> **PROVIDED RECORDS**:
────────────────────

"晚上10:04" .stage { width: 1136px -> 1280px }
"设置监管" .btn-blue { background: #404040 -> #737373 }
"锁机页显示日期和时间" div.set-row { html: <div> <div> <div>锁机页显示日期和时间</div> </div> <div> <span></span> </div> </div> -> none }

────────────────────

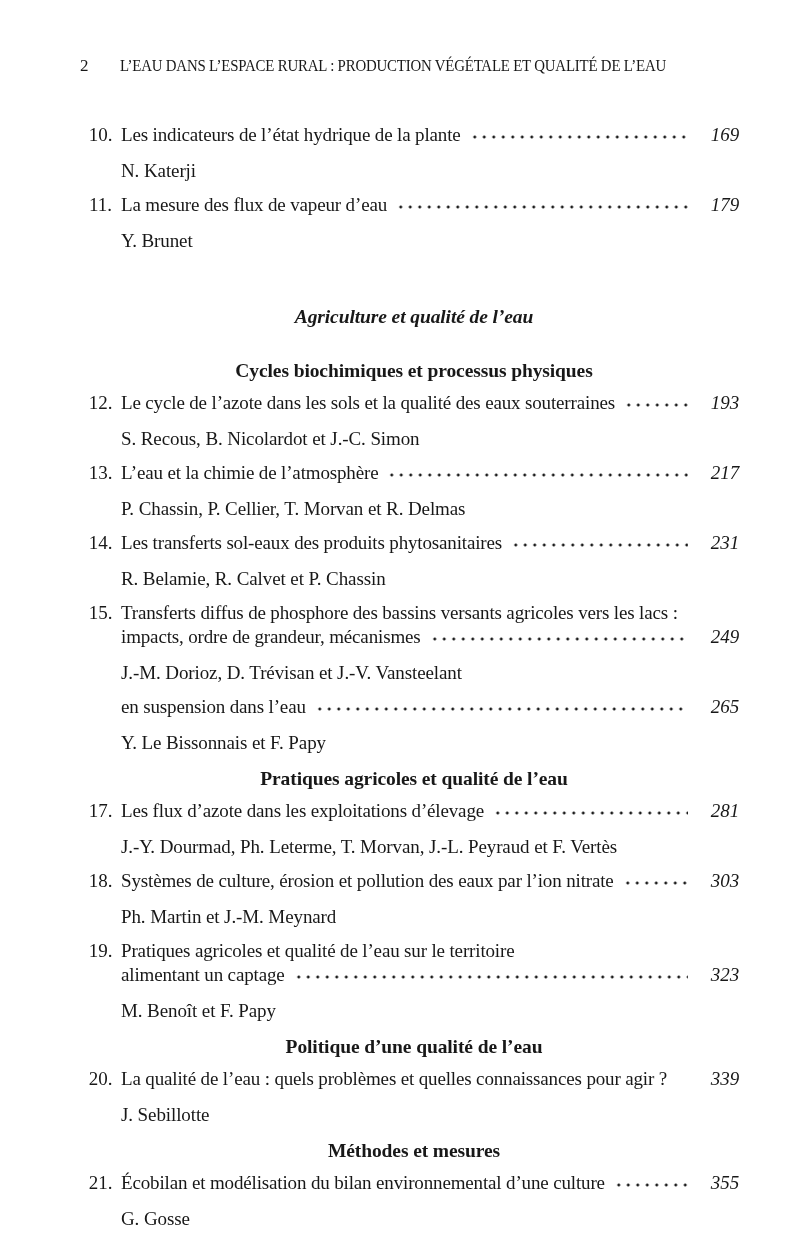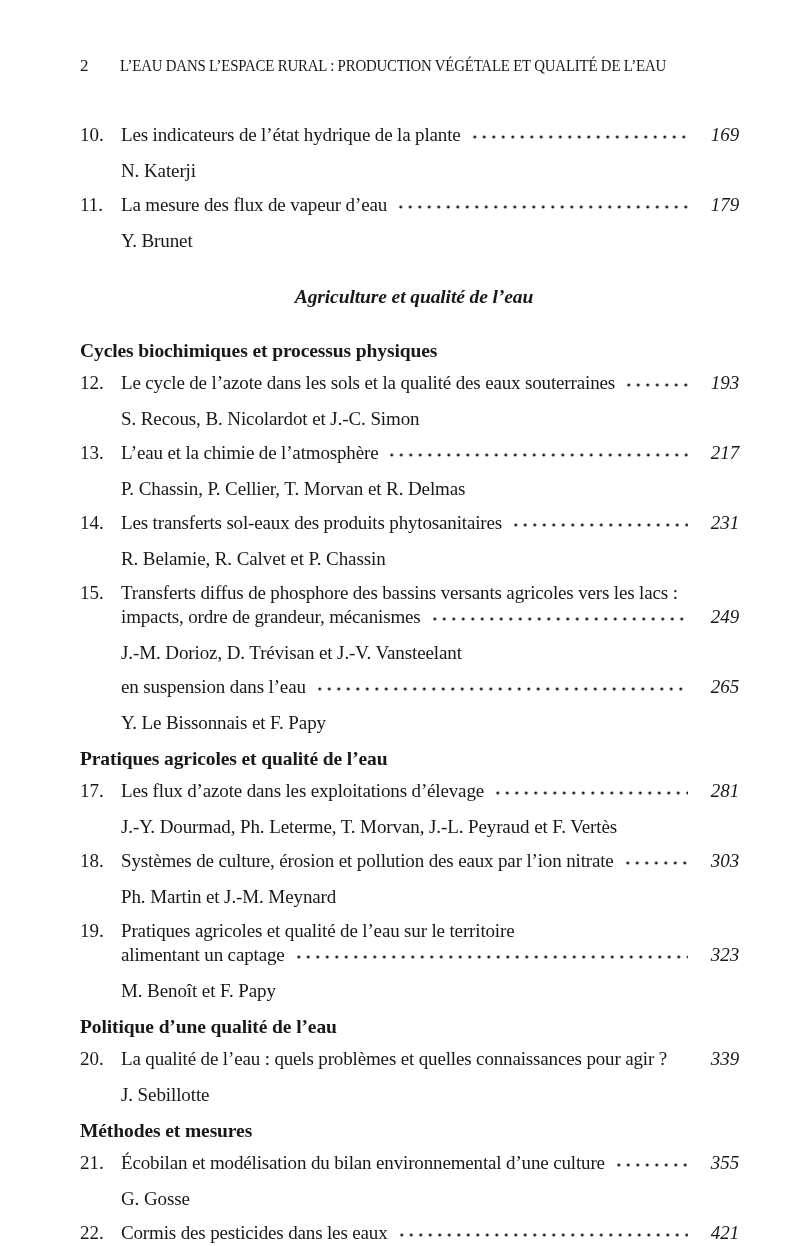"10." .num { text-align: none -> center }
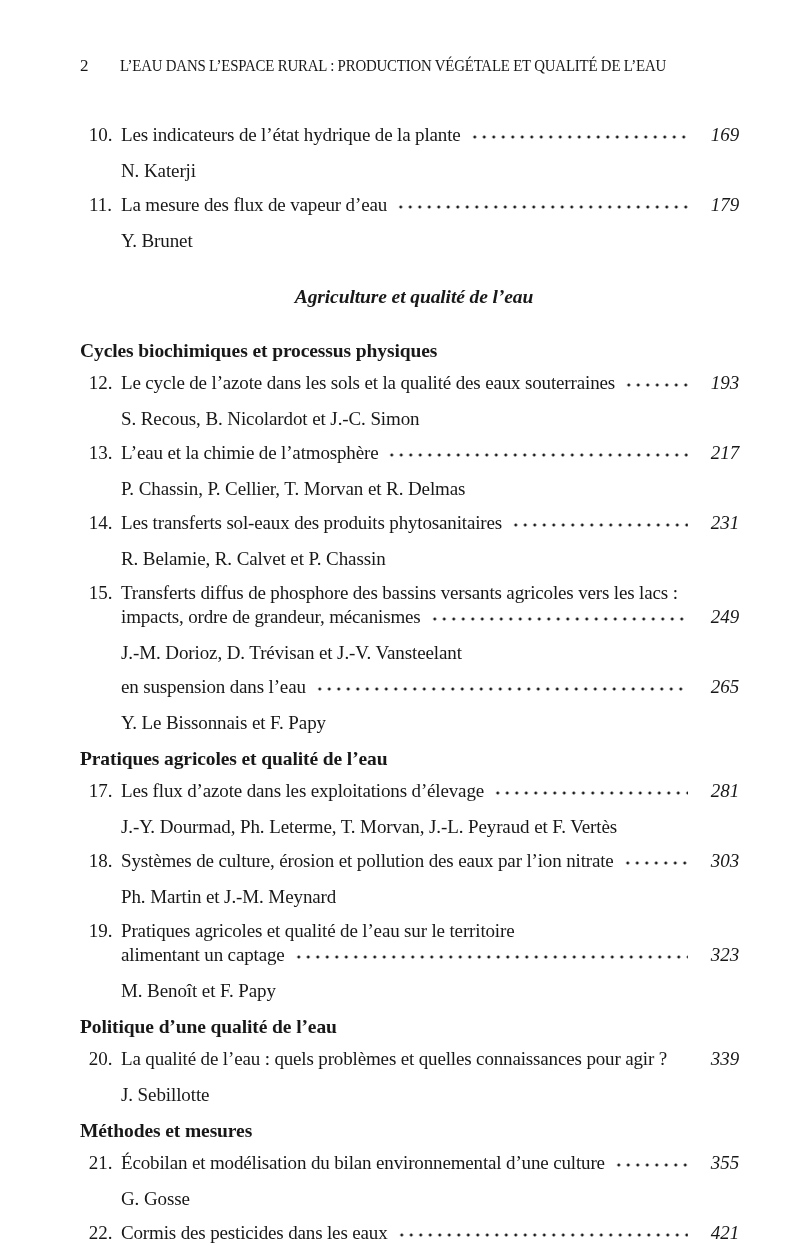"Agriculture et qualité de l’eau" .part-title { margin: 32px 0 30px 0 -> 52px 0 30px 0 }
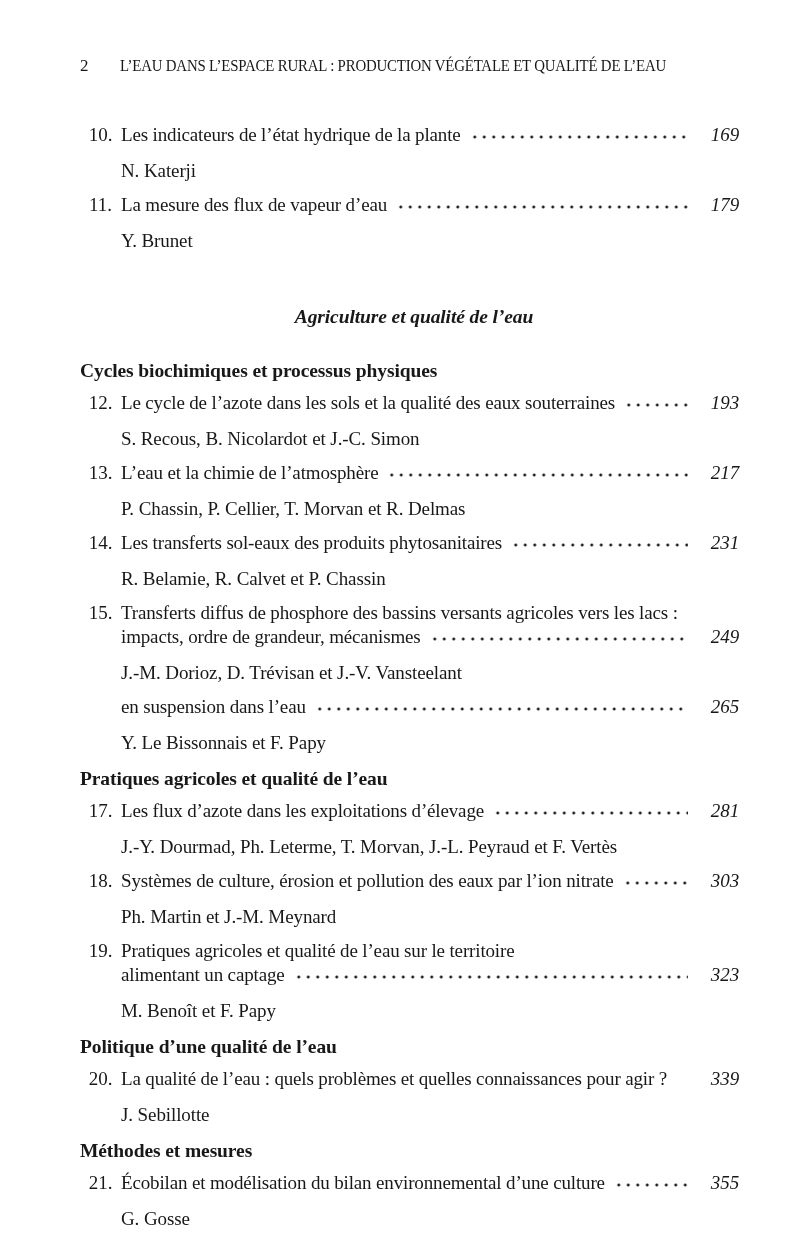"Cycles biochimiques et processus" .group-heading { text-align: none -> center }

────────────────────

> **DESCRIPTION OF THE TASK**: In the entries above, the lines from the one bearing "width: 1136px ->" up to and including the one bearing "html: <div> <div>" should be transcribed exactly; no other line is wanted.

> **EXERCISE SOLUTION**:
"晚上10:04" .stage { width: 1136px -> 1280px }
"设置监管" .btn-blue { background: #404040 -> #737373 }
"锁机页显示日期和时间" div.set-row { html: <div> <div> <div>锁机页显示日期和时间</div> </div> <div> <span></span> </div> </div> -> none }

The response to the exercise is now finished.